● Your task: Report the count of lines in the records that contain "justify", without any added text.

START Data for analysis

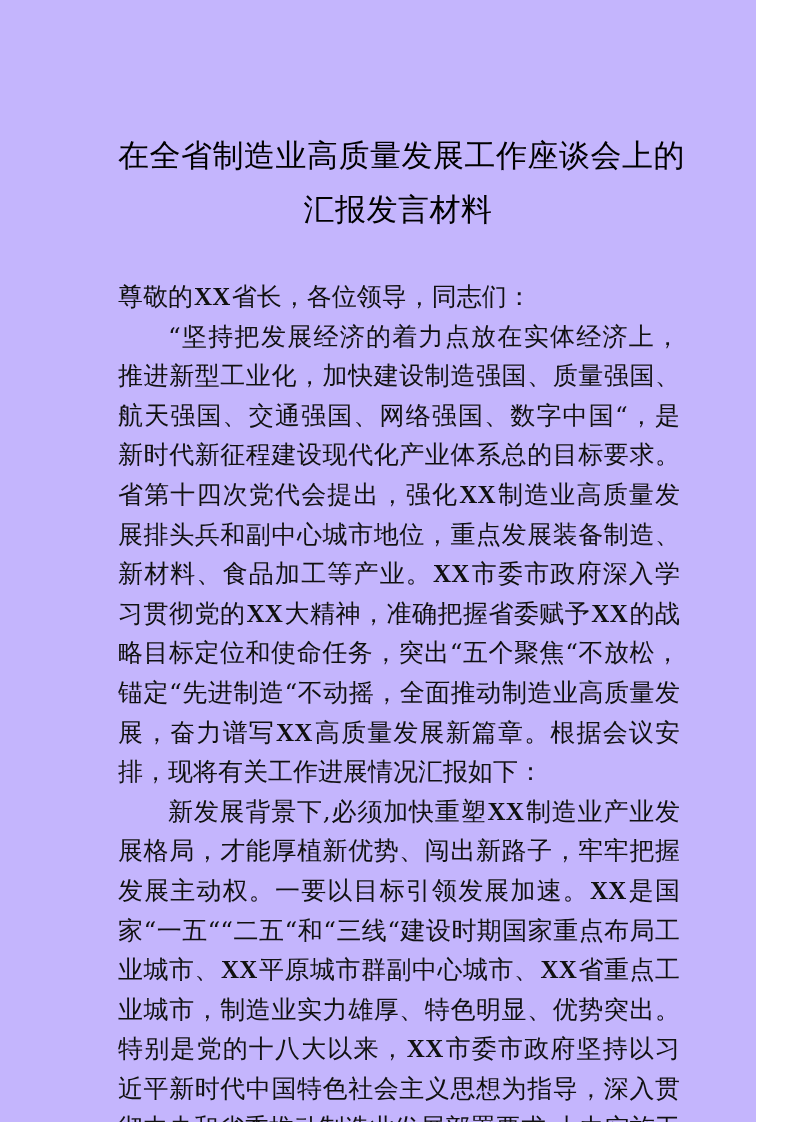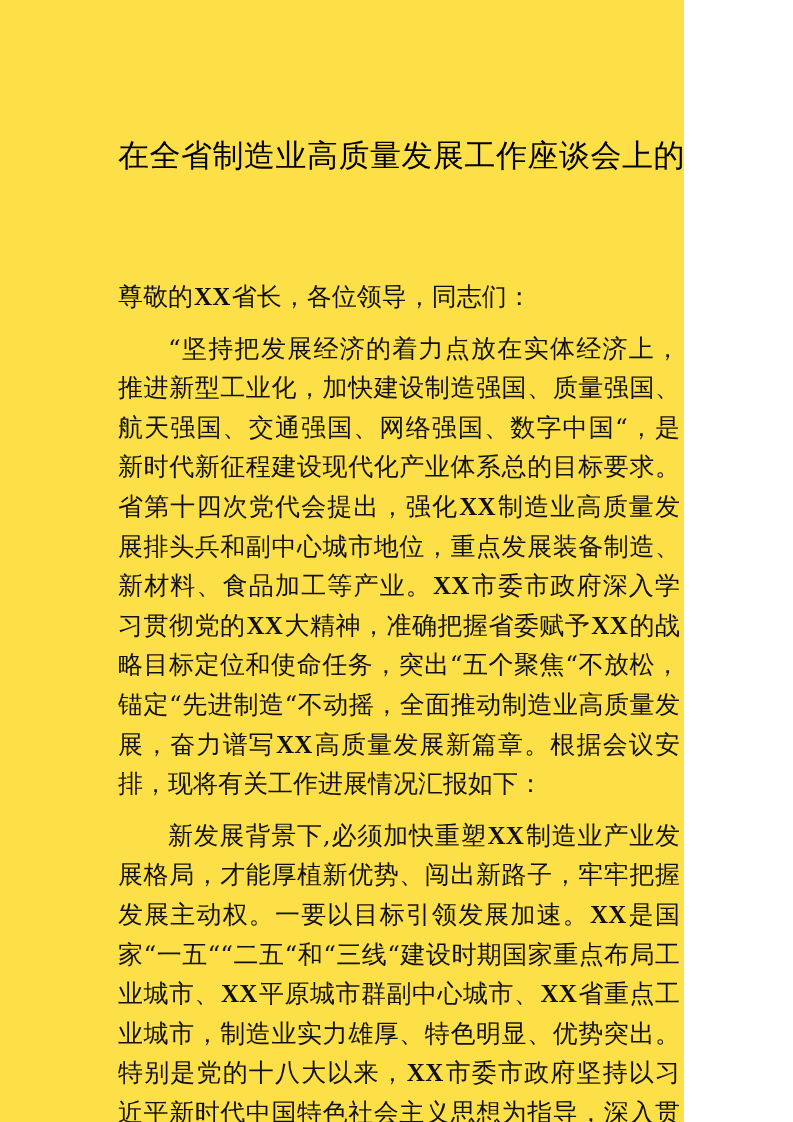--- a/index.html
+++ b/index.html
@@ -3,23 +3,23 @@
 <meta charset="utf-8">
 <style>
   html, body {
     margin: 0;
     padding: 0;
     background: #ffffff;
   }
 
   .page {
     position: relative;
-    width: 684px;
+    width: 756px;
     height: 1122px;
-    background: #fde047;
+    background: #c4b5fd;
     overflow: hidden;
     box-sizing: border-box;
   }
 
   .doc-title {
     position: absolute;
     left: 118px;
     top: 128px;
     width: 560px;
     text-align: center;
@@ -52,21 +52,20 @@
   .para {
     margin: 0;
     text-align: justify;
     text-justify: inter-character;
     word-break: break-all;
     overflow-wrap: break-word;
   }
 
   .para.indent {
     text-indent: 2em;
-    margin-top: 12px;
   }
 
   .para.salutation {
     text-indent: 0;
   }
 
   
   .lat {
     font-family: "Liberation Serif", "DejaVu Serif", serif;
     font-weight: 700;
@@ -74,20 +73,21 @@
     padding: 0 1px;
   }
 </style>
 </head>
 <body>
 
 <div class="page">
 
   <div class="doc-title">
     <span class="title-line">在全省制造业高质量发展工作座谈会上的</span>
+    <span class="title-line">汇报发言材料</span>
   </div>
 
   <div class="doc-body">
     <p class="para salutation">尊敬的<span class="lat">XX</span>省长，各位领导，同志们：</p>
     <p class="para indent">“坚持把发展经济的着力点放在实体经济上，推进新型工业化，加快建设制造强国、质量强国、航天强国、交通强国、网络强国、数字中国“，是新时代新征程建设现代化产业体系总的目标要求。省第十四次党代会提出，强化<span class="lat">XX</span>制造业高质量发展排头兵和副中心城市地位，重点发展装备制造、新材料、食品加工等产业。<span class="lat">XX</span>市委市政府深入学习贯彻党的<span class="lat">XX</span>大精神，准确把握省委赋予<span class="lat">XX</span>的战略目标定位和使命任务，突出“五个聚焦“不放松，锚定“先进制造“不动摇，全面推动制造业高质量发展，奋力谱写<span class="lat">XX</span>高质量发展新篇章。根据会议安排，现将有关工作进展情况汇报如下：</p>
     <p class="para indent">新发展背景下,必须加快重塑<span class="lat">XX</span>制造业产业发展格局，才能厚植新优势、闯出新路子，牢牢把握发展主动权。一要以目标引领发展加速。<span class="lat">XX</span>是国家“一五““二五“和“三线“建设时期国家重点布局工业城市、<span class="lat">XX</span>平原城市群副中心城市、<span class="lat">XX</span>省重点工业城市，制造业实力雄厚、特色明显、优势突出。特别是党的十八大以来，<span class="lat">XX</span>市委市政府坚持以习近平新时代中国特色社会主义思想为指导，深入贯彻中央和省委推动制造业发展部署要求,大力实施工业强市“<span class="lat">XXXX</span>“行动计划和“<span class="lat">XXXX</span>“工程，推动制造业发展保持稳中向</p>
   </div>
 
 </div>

END Data for analysis

● Reply to the task: 2